═════ Data supplied

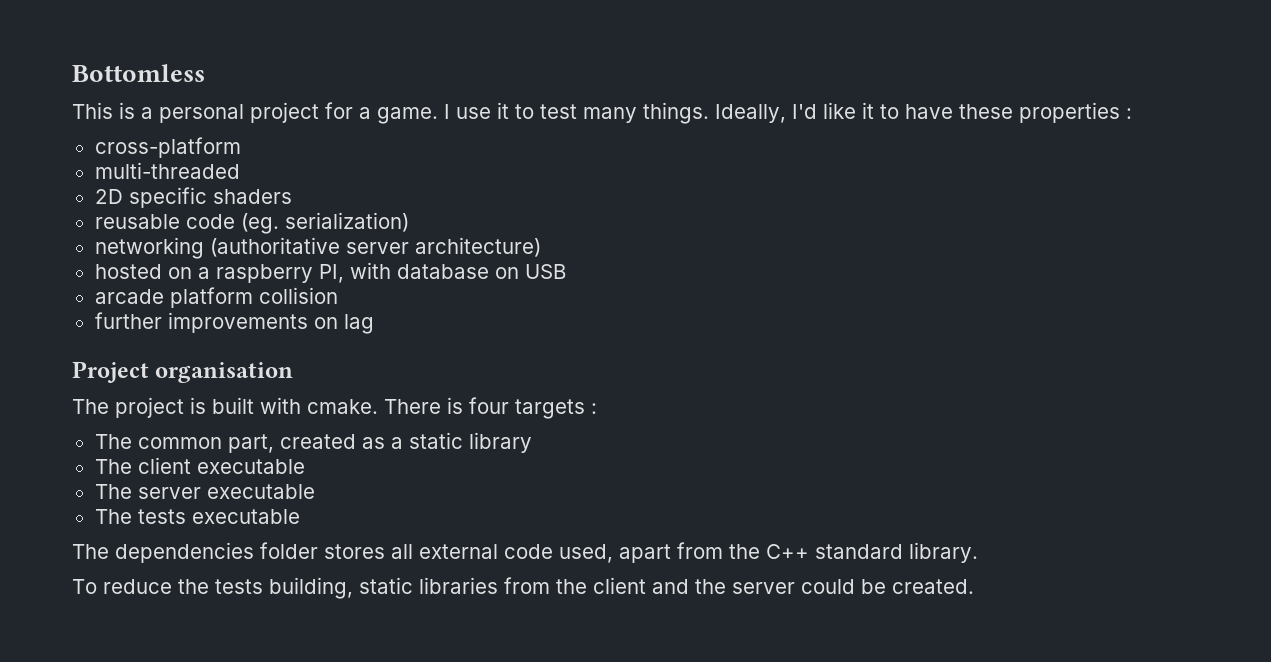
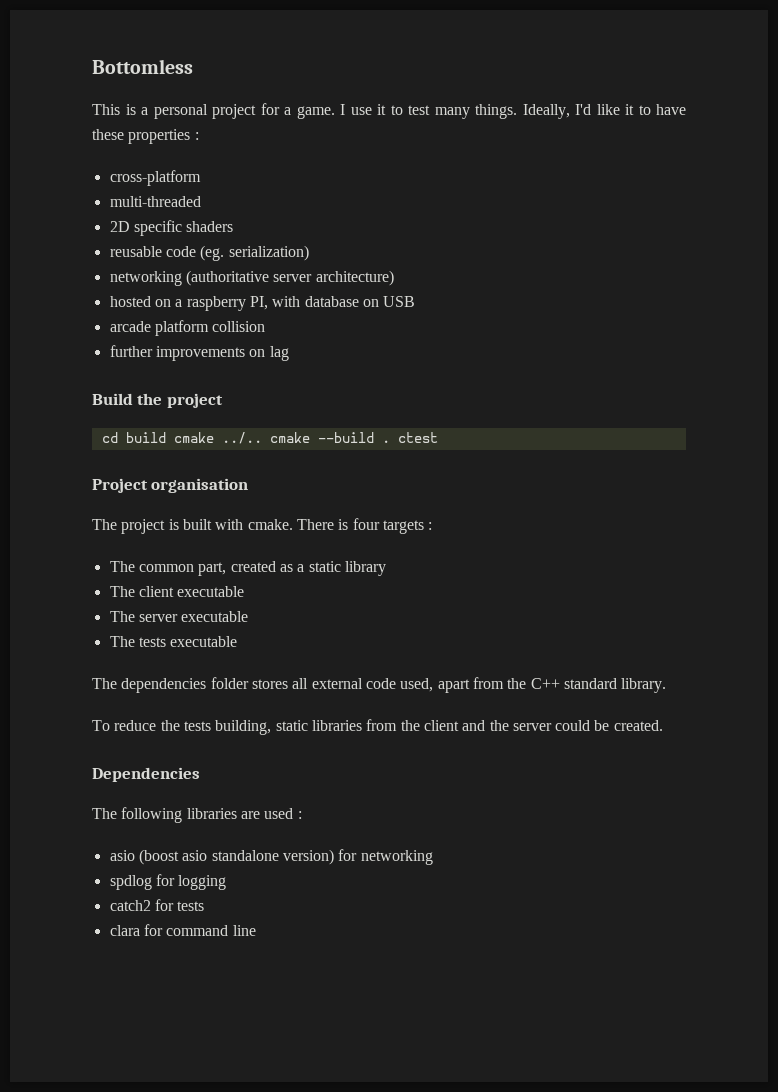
+ Build the project
+ cd build cmake ../.. cmake --build . ctest
+ Dependencies
+ The following libraries are used :
+ asio (boost asio standalone version) for networking
+ spdlog for logging
+ catch2 for tests
+ clara for command line

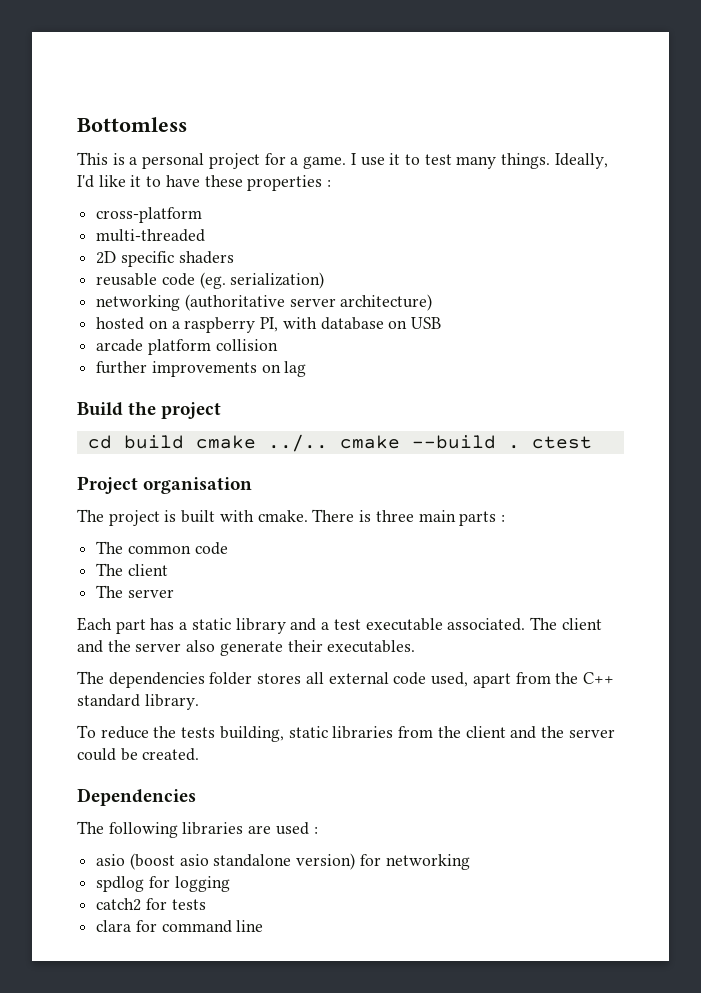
- There is four targets :
+ There is three main parts :
- The common part, created as a static library
- The client executable
- The server executable
- The tests executable
+ The common code
+ The client
+ The server
+ Each part has a static library and a test executable associated. The client and the server also generate their executables.

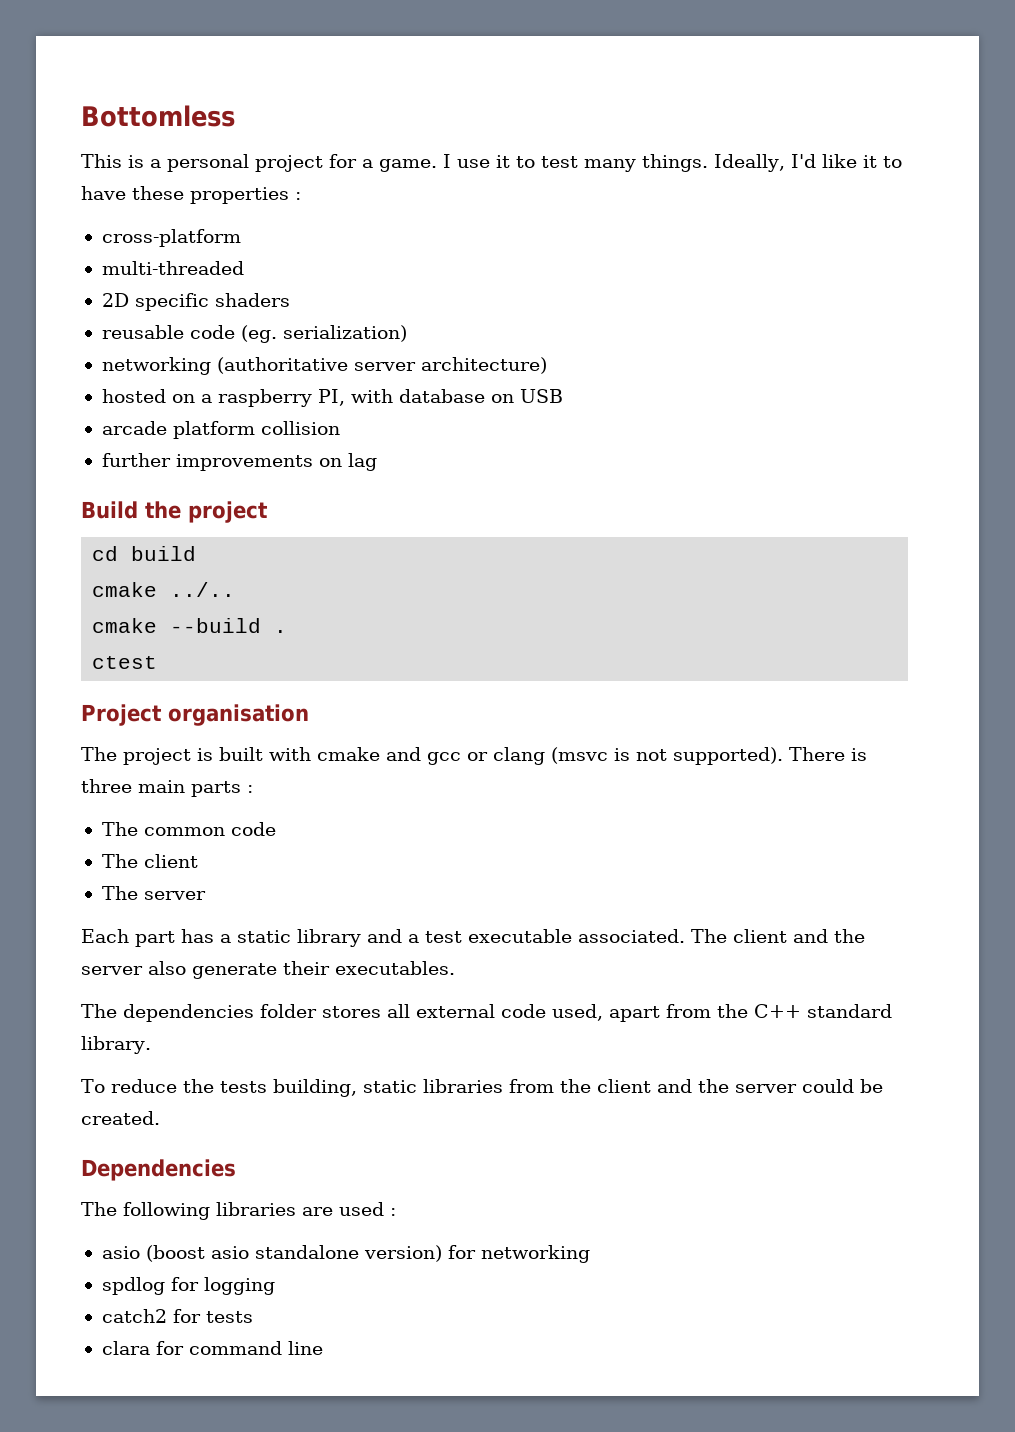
- cd build cmake ../.. cmake --build . ctest
+ cd build
+ cmake ../..
+ cmake --build .
+ ctest
- The project is built with cmake.
+ The project is built with cmake and gcc or clang (msvc is not supported).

══════════

__Task statement__
Omit the pictures and print again exactly the lines from the one with "for command line" through the final line of the entries, both ends included.

__Written response__
+ clara for command line

- There is four targets :
+ There is three main parts :
- The common part, created as a static library
- The client executable
- The server executable
- The tests executable
+ The common code
+ The client
+ The server
+ Each part has a static library and a test executable associated. The client and the server also generate their executables.

- cd build cmake ../.. cmake --build . ctest
+ cd build
+ cmake ../..
+ cmake --build .
+ ctest
- The project is built with cmake.
+ The project is built with cmake and gcc or clang (msvc is not supported).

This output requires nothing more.